La OSUN seguirá los pasos de la CEU y el Bard, y procurará llegar a zonas que necesiten una educación de alta calidad y ayudar a grupos de población olvidados, por ejemplo refugiados, reclusos, comunidades romaníes y otros pueblos desplazados, como los rohinyás. La OSUN se dispone a iniciar un programa a gran escala para «académicos en riesgo», que buscará conectar entre sí y a la red a un gran número de intelectuales prestigiosos que corren riesgos por razones políticas.
La CEU ya forma parte de una red de universidades europeas de ciencias sociales denominada CIVICA, dirigida por el Institut d’études politiques (Sciences Po) de París, y que incluye a la Escuela de Economía de Londres. CIVICA ha ganado un concurso celebrado bajo los auspicios de la UE por el que se pide a los miembros del consorcio que no solo colaboren en materia de educación, sino también en actividades de extensión cívica e internacional. La asociación entre la CEU y el Bard ha sido pionera en estos campos, y esperamos que las entidades integrantes de CIVICA se interesarán en entrar a formar parte de la OSUN, lo que sentará las bases de una red auténticamente global.
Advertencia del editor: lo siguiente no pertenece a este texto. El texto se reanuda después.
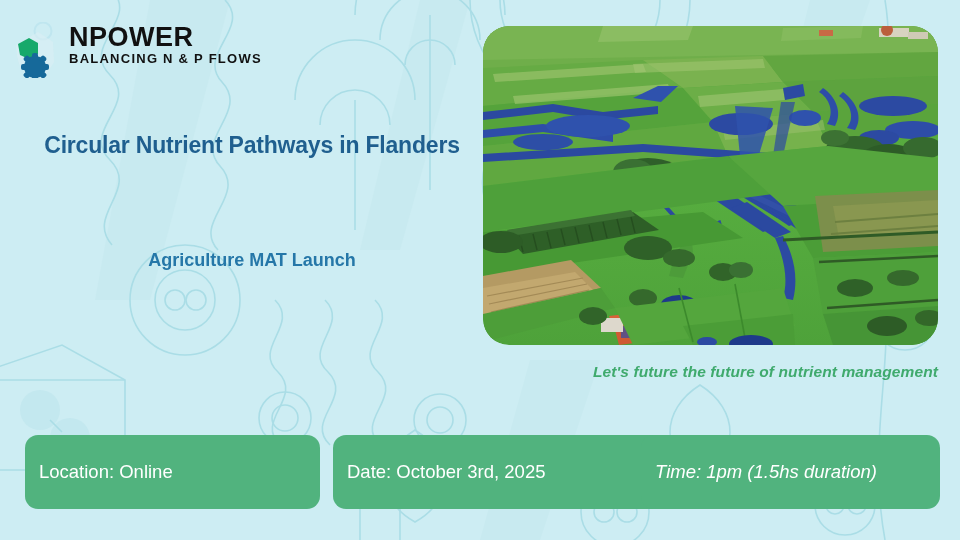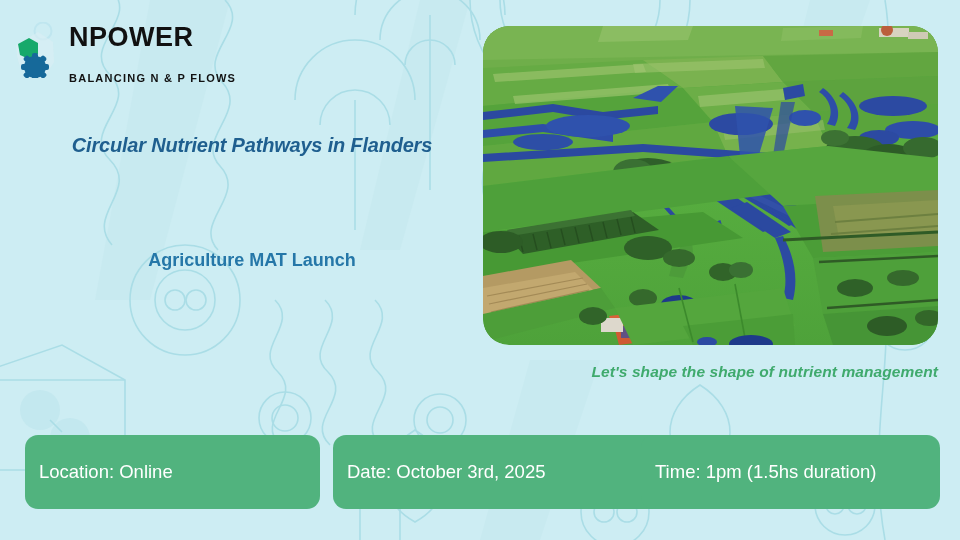--- a/index.html
+++ b/index.html
@@ -34,8 +34,8 @@
     font-family:"Liberation Sans",sans-serif;
   }
   .logo-tag{
-    font-size:11px;font-weight:bold;color:#111111;
-    letter-spacing:1.25px;line-height:14px;margin-top:19px;
+    font-size:13px;font-weight:bold;color:#111111;
+    letter-spacing:1.25px;line-height:14px;margin-top:0;
     font-family:"Liberation Sans",sans-serif;
   }
 

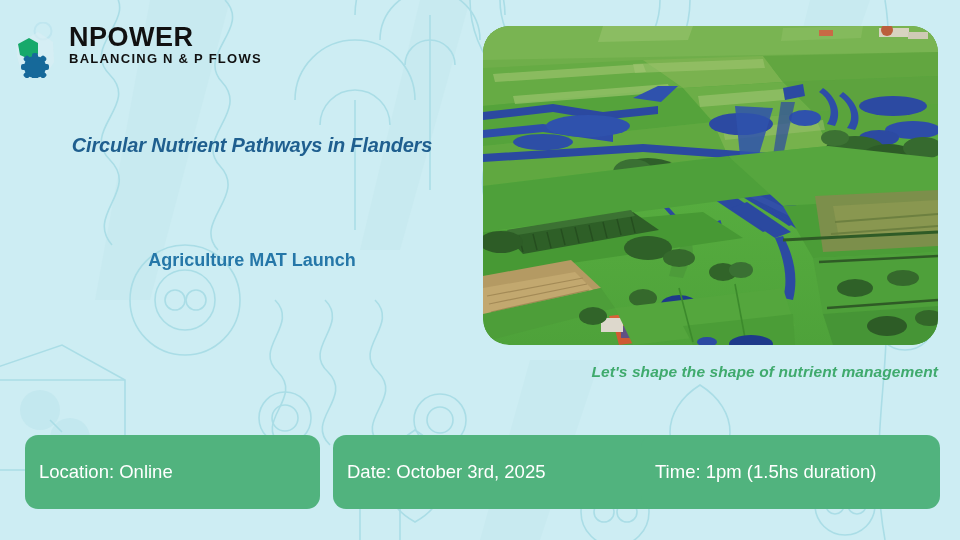--- a/index.html
+++ b/index.html
@@ -43,10 +43,9 @@
   .headline{
     position:absolute;left:22px;top:126px;width:460px;
     text-align:center;
-    font-size:20px;font-weight:bold;line-height:39px;
+    font-size:23px;font-weight:bold;line-height:39px;
     color:#1f5f8f;
     letter-spacing:-0.2px;
-    font-style:italic;
   }
   .subhead{
     position:absolute;left:22px;top:243px;width:460px;

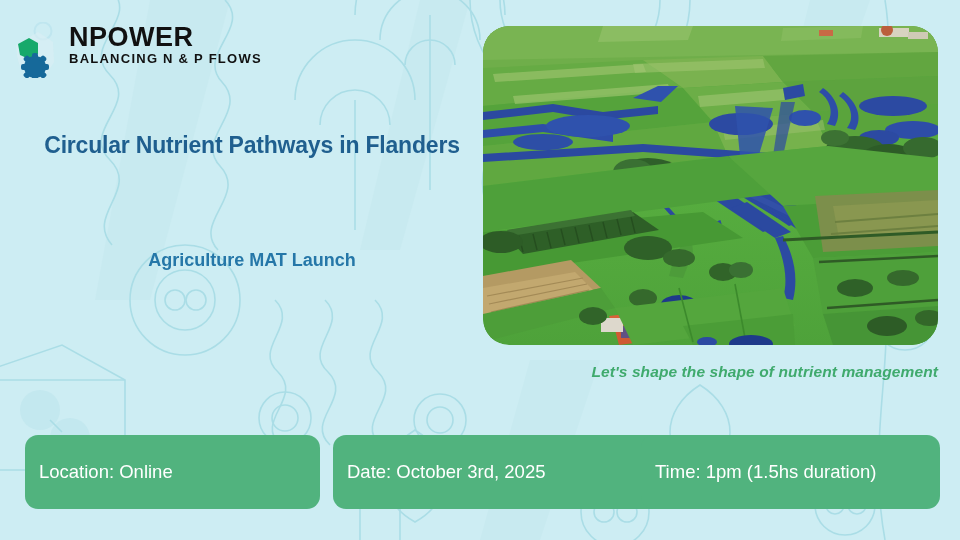--- a/index.html
+++ b/index.html
@@ -361,7 +361,7 @@
     </svg>
   </div>
 
-  <div class="tagline">Let's shape the shape of nutrient management</div>
+  <div class="tagline">Let's future the future of nutrient management</div>
 
   <div class="info-row">
     <div class="info-box" id="box0">

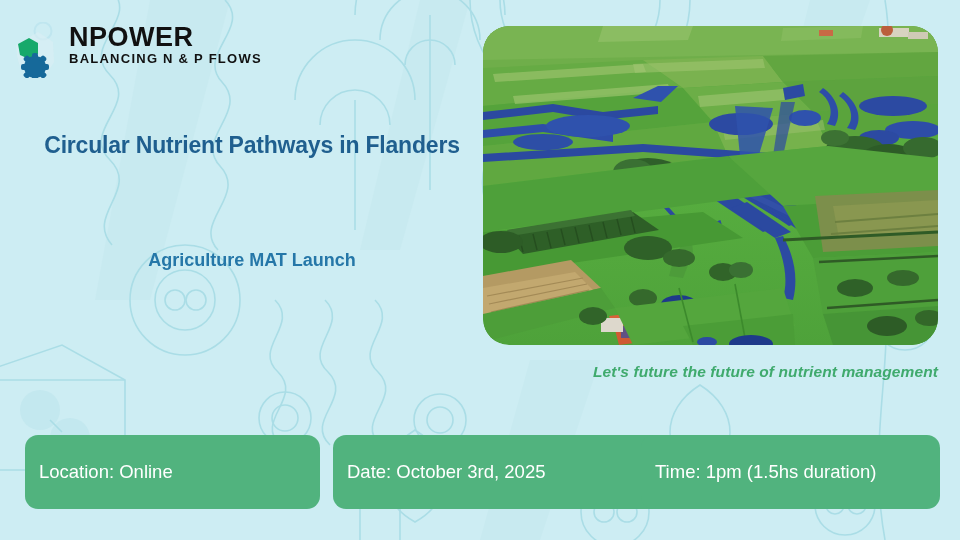--- a/index.html
+++ b/index.html
@@ -89,7 +89,7 @@
   }
   #box0{left:25px;width:295px;}
   #box1{left:333px;width:342px;}
-  #box2{left:641px;width:299px;}
+  #box2{left:641px;width:299px;font-style:italic;}
 </style>
 </head>
 <body>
Para demostrar el compromiso de las OSF con la OSUN, le vamos a hacer un aporte de mil millones de dólares. Pero nosotros solos no podemos crear una red mundial; necesitamos entidades asociadas y colaboradores de todo el mundo que quieran acompañarnos en esta empresa.
Buscamos socios visionarios que se sientan responsables del futuro de nuestra civilización, personas inspiradas por la misión de la OSUN, que quieran tomar parte en su diseño y realización.
La OSUN es el proyecto más importante y perdurable de mi vida, y me gustaría verla echar a andar mientras todavía estoy por aquí. Confío en que quienes compartan sus objetivos se nos unan para hacerla realidad.
Este comentario es adaptación de un discurso pronunciado en la reunión anual del Foro Económico Mundial en Davos el 23 de enero de 2020.
George Soros, fundador y presidente de Open Society Foundations, es el autor del recientemente publicado libro In Defense of Open Society (Public Affairs, 2019).